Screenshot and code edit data
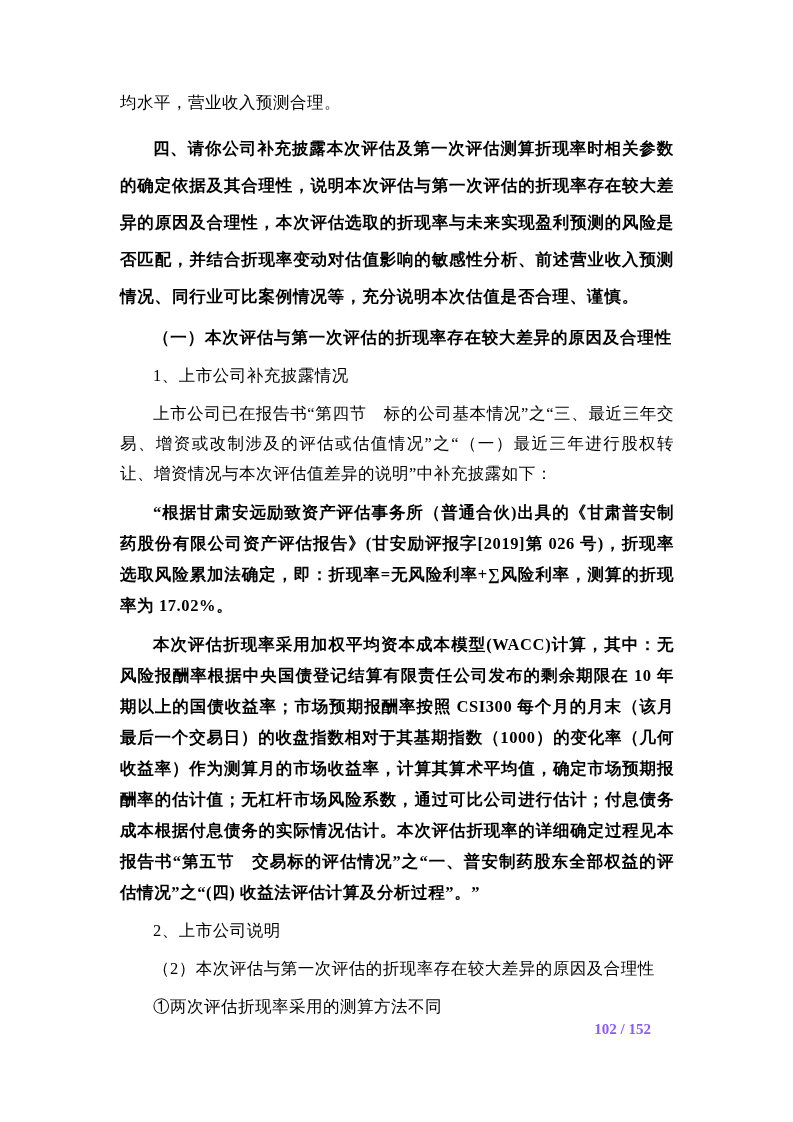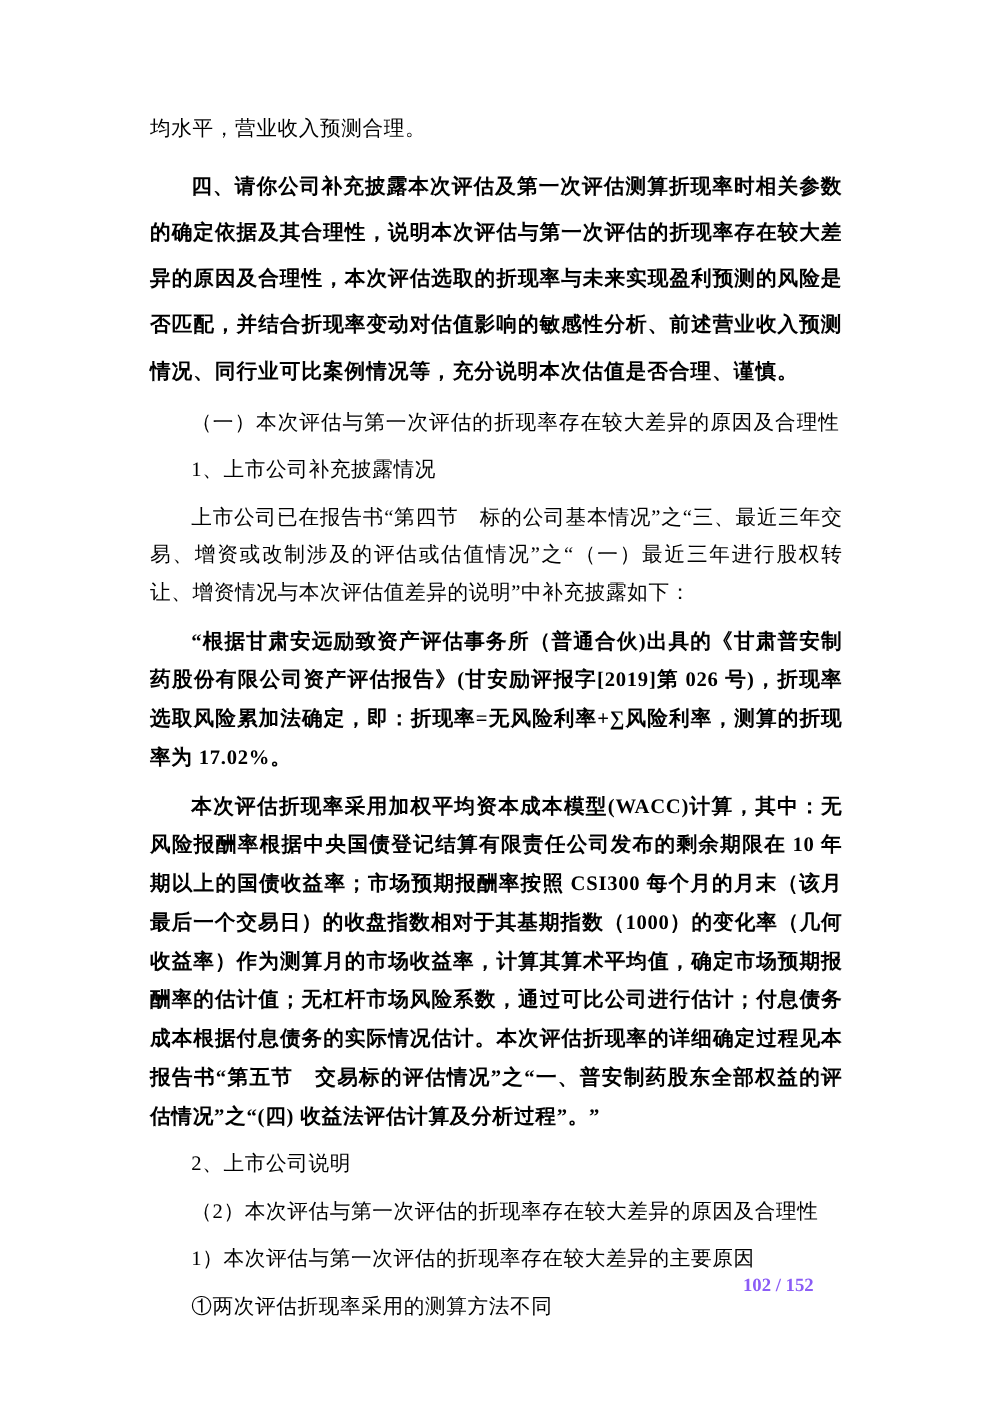--- a/index.html
+++ b/index.html
@@ -30,21 +30,21 @@
     letter-spacing: 0.5px;
   }
   p.indent { text-indent: 2em; }
   p.bold-para {
     font-weight: 700;
     line-height: 37px;
     margin-top: 12px;
     letter-spacing: 0.8px;
   }
   p.heading {
-    font-weight: 400;
+    font-weight: 700;
     letter-spacing: 0.8px;
   }
   p.quote {
     font-weight: 700;
     line-height: 31px;
     letter-spacing: 0.6px;
   }
   .footer {
     position: absolute;
     right: 119px;
@@ -62,18 +62,17 @@
   <div class="content">
     <p>均水平，营业收入预测合理。</p>
     <p class="bold-para indent">四、请你公司补充披露本次评估及第一次评估测算折现率时相关参数的确定依据及其合理性，说明本次评估与第一次评估的折现率存在较大差异的原因及合理性，本次评估选取的折现率与未来实现盈利预测的风险是否匹配，并结合折现率变动对估值影响的敏感性分析、前述营业收入预测情况、同行业可比案例情况等，充分说明本次估值是否合理、谨慎。</p>
     <p class="heading indent">（一）本次评估与第一次评估的折现率存在较大差异的原因及合理性</p>
     <p class="indent">1、上市公司补充披露情况</p>
     <p class="indent">上市公司已在报告书“第四节　标的公司基本情况”之“三、最近三年交易、增资或改制涉及的评估或估值情况”之“（一）最近三年进行股权转让、增资情况与本次评估值差异的说明”中补充披露如下：</p>
     <p class="quote indent">“根据甘肃安远励致资产评估事务所（普通合伙)出具的《甘肃普安制药股份有限公司资产评估报告》(甘安励评报字[2019]第 026 号)，折现率选取风险累加法确定，即：折现率=无风险利率+∑风险利率，测算的折现率为 17.02%。</p>
     <p class="quote indent">本次评估折现率采用加权平均资本成本模型(WACC)计算，其中：无风险报酬率根据中央国债登记结算有限责任公司发布的剩余期限在 10 年期以上的国债收益率；市场预期报酬率按照 CSI300 每个月的月末（该月最后一个交易日）的收盘指数相对于其基期指数（1000）的变化率（几何收益率）作为测算月的市场收益率，计算其算术平均值，确定市场预期报酬率的估计值；无杠杆市场风险系数，通过可比公司进行估计；付息债务成本根据付息债务的实际情况估计。本次评估折现率的详细确定过程见本报告书“第五节　交易标的评估情况”之“一、普安制药股东全部权益的评估情况”之“(四) 收益法评估计算及分析过程”。”</p>
     <p class="indent">2、上市公司说明</p>
     <p class="indent">（2）本次评估与第一次评估的折现率存在较大差异的原因及合理性</p>
-    <p class="indent">1）本次评估与第一次评估的折现率存在较大差异的主要原因</p>
     <p class="indent">①两次评估折现率采用的测算方法不同</p>
   </div>
 
   <div class="footer">102 / 152</div>
 </div>
 
 </body></html>

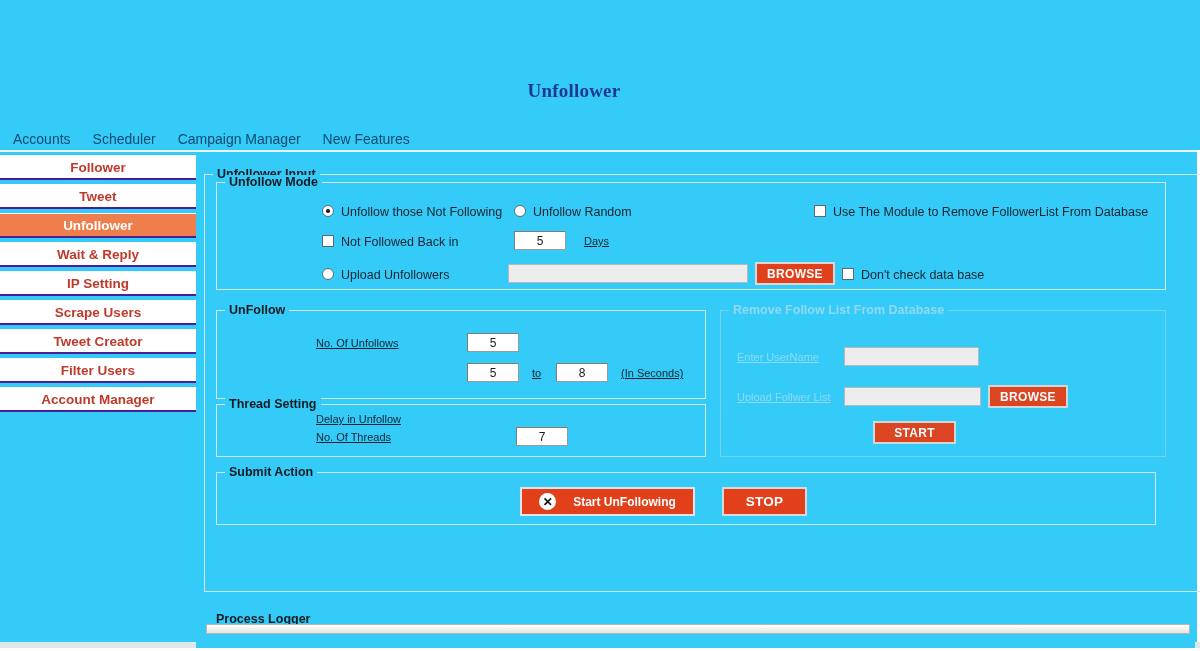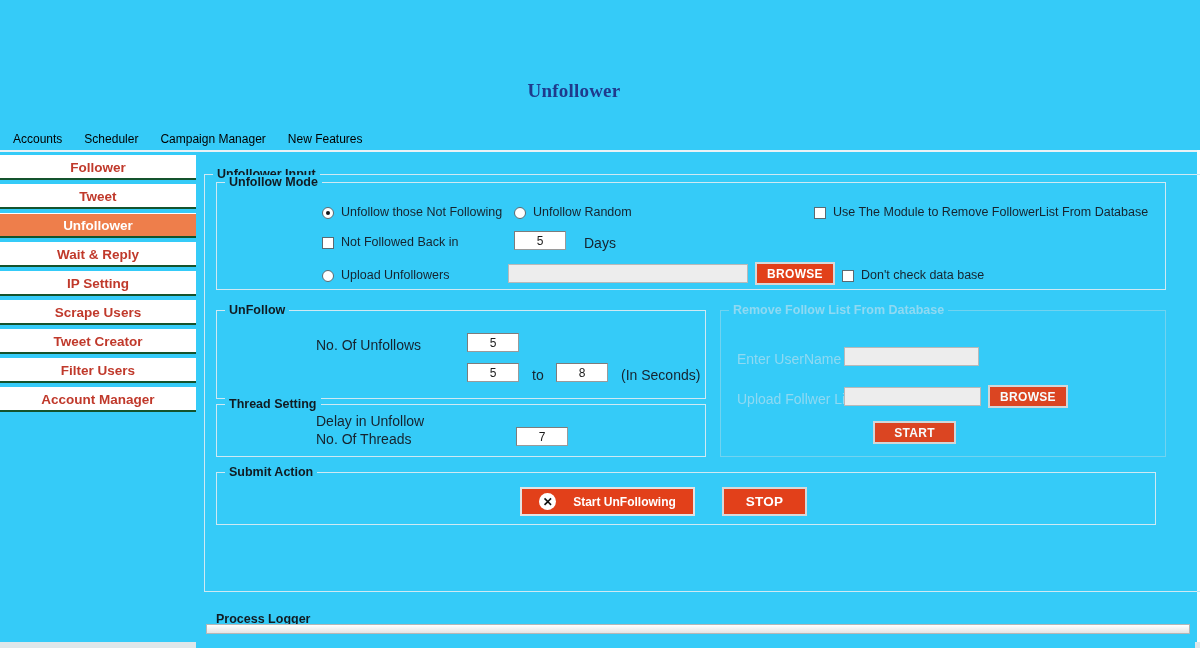--- a/index.html
+++ b/index.html
@@ -40,22 +40,22 @@
   
   .menubar {
     position: absolute;
     left: 0; top: 128px; height: 22px;
     display: flex;
     align-items: center;
     gap: 0px;
     padding-left: 13px;
   }
   .menu-item {
-    font-size: 12px;
-    color: #000000;
+    font-size: 14px;
+    color: #0c4a6e;
     padding: 0 11px 0 0;
     margin-right: 11px;
     cursor: default;
     white-space: nowrap;
   }
 
   
   .body-frame {
     position: absolute;
     left: 0; top: 150px;
@@ -86,21 +86,21 @@
     position: relative;
     display: flex;
     align-items: center;
     justify-content: center;
     height: 25px;
     background: #ffffff;
     color: #C0392B;
     font-size: 13.5px;
     font-weight: bold;
     border-top: 1px solid #ffffff;
-    border-bottom: 2px solid #14532d;
+    border-bottom: 2px solid #4c1d95;
     box-sizing: border-box;
     cursor: default;
     white-space: nowrap;
   }
   .side-btn + .side-btn { margin-top: 4px; }
   .side-btn.selected {
     background: #EE7E4B;
     color: #ffffff;
   }
 
@@ -148,21 +148,21 @@
   
   #grp-thread  { left: 20px; top: 252px; width: 490px; height: 53px; }
   
   #grp-submit  { left: 20px; top: 320px; width: 940px; height: 53px; }
   
   #grp-remove  { left: 524px;top: 158px; width: 446px; height: 147px; }
   
   #grp-logger  { left: 8px;  top: 462px; width: 990px; height: 26px; }
 
   
-  .ctl-row { position: absolute; display: flex; align-items: flex-end; }
+  .ctl-row { position: absolute; display: flex; align-items: flex-start; }
 
   .radio, .checkbox {
     display: inline-block;
     box-sizing: border-box;
     flex: 0 0 auto;
     position: relative;
   }
   .radio {
     width: 12px; height: 12px; border-radius: 50%;
     background: #ffffff;
@@ -184,23 +184,24 @@
     margin-right: 7px;
   }
   .ctl-label {
     font-size: 12.5px;
     color: #16232e;
     white-space: nowrap;
   }
 
   .field-label {
     position: absolute;
-    font-size: 14px;
+    font-size: 11px;
     color: #16232e;
     white-space: nowrap;
+    text-decoration: underline;
   }
   .field-label.dim { color: #8FD9F2; }
 
   input.txt {
     position: absolute;
     box-sizing: border-box;
     font-family: "Liberation Sans", sans-serif;
     font-size: 12px;
     color: #1a1a1a;
     background: #ffffff;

**TASK**. The task calls for all records to be set down precisely, excluding any images.

**RESULT BELOW**.
--- a/index.html
+++ b/index.html
@@ -30,21 +30,21 @@
     letter-spacing: 0.5px;
   }
   p.indent { text-indent: 2em; }
   p.bold-para {
     font-weight: 700;
     line-height: 37px;
     margin-top: 12px;
     letter-spacing: 0.8px;
   }
   p.heading {
-    font-weight: 400;
+    font-weight: 700;
     letter-spacing: 0.8px;
   }
   p.quote {
     font-weight: 700;
     line-height: 31px;
     letter-spacing: 0.6px;
   }
   .footer {
     position: absolute;
     right: 119px;
@@ -62,18 +62,17 @@
   <div class="content">
     <p>均水平，营业收入预测合理。</p>
     <p class="bold-para indent">四、请你公司补充披露本次评估及第一次评估测算折现率时相关参数的确定依据及其合理性，说明本次评估与第一次评估的折现率存在较大差异的原因及合理性，本次评估选取的折现率与未来实现盈利预测的风险是否匹配，并结合折现率变动对估值影响的敏感性分析、前述营业收入预测情况、同行业可比案例情况等，充分说明本次估值是否合理、谨慎。</p>
     <p class="heading indent">（一）本次评估与第一次评估的折现率存在较大差异的原因及合理性</p>
     <p class="indent">1、上市公司补充披露情况</p>
     <p class="indent">上市公司已在报告书“第四节　标的公司基本情况”之“三、最近三年交易、增资或改制涉及的评估或估值情况”之“（一）最近三年进行股权转让、增资情况与本次评估值差异的说明”中补充披露如下：</p>
     <p class="quote indent">“根据甘肃安远励致资产评估事务所（普通合伙)出具的《甘肃普安制药股份有限公司资产评估报告》(甘安励评报字[2019]第 026 号)，折现率选取风险累加法确定，即：折现率=无风险利率+∑风险利率，测算的折现率为 17.02%。</p>
     <p class="quote indent">本次评估折现率采用加权平均资本成本模型(WACC)计算，其中：无风险报酬率根据中央国债登记结算有限责任公司发布的剩余期限在 10 年期以上的国债收益率；市场预期报酬率按照 CSI300 每个月的月末（该月最后一个交易日）的收盘指数相对于其基期指数（1000）的变化率（几何收益率）作为测算月的市场收益率，计算其算术平均值，确定市场预期报酬率的估计值；无杠杆市场风险系数，通过可比公司进行估计；付息债务成本根据付息债务的实际情况估计。本次评估折现率的详细确定过程见本报告书“第五节　交易标的评估情况”之“一、普安制药股东全部权益的评估情况”之“(四) 收益法评估计算及分析过程”。”</p>
     <p class="indent">2、上市公司说明</p>
     <p class="indent">（2）本次评估与第一次评估的折现率存在较大差异的原因及合理性</p>
-    <p class="indent">1）本次评估与第一次评估的折现率存在较大差异的主要原因</p>
     <p class="indent">①两次评估折现率采用的测算方法不同</p>
   </div>
 
   <div class="footer">102 / 152</div>
 </div>
 
 </body></html>

--- a/index.html
+++ b/index.html
@@ -40,22 +40,22 @@
   
   .menubar {
     position: absolute;
     left: 0; top: 128px; height: 22px;
     display: flex;
     align-items: center;
     gap: 0px;
     padding-left: 13px;
   }
   .menu-item {
-    font-size: 12px;
-    color: #000000;
+    font-size: 14px;
+    color: #0c4a6e;
     padding: 0 11px 0 0;
     margin-right: 11px;
     cursor: default;
     white-space: nowrap;
   }
 
   
   .body-frame {
     position: absolute;
     left: 0; top: 150px;
@@ -86,21 +86,21 @@
     position: relative;
     display: flex;
     align-items: center;
     justify-content: center;
     height: 25px;
     background: #ffffff;
     color: #C0392B;
     font-size: 13.5px;
     font-weight: bold;
     border-top: 1px solid #ffffff;
-    border-bottom: 2px solid #14532d;
+    border-bottom: 2px solid #4c1d95;
     box-sizing: border-box;
     cursor: default;
     white-space: nowrap;
   }
   .side-btn + .side-btn { margin-top: 4px; }
   .side-btn.selected {
     background: #EE7E4B;
     color: #ffffff;
   }
 
@@ -148,21 +148,21 @@
   
   #grp-thread  { left: 20px; top: 252px; width: 490px; height: 53px; }
   
   #grp-submit  { left: 20px; top: 320px; width: 940px; height: 53px; }
   
   #grp-remove  { left: 524px;top: 158px; width: 446px; height: 147px; }
   
   #grp-logger  { left: 8px;  top: 462px; width: 990px; height: 26px; }
 
   
-  .ctl-row { position: absolute; display: flex; align-items: flex-end; }
+  .ctl-row { position: absolute; display: flex; align-items: flex-start; }
 
   .radio, .checkbox {
     display: inline-block;
     box-sizing: border-box;
     flex: 0 0 auto;
     position: relative;
   }
   .radio {
     width: 12px; height: 12px; border-radius: 50%;
     background: #ffffff;
@@ -184,23 +184,24 @@
     margin-right: 7px;
   }
   .ctl-label {
     font-size: 12.5px;
     color: #16232e;
     white-space: nowrap;
   }
 
   .field-label {
     position: absolute;
-    font-size: 14px;
+    font-size: 11px;
     color: #16232e;
     white-space: nowrap;
+    text-decoration: underline;
   }
   .field-label.dim { color: #8FD9F2; }
 
   input.txt {
     position: absolute;
     box-sizing: border-box;
     font-family: "Liberation Sans", sans-serif;
     font-size: 12px;
     color: #1a1a1a;
     background: #ffffff;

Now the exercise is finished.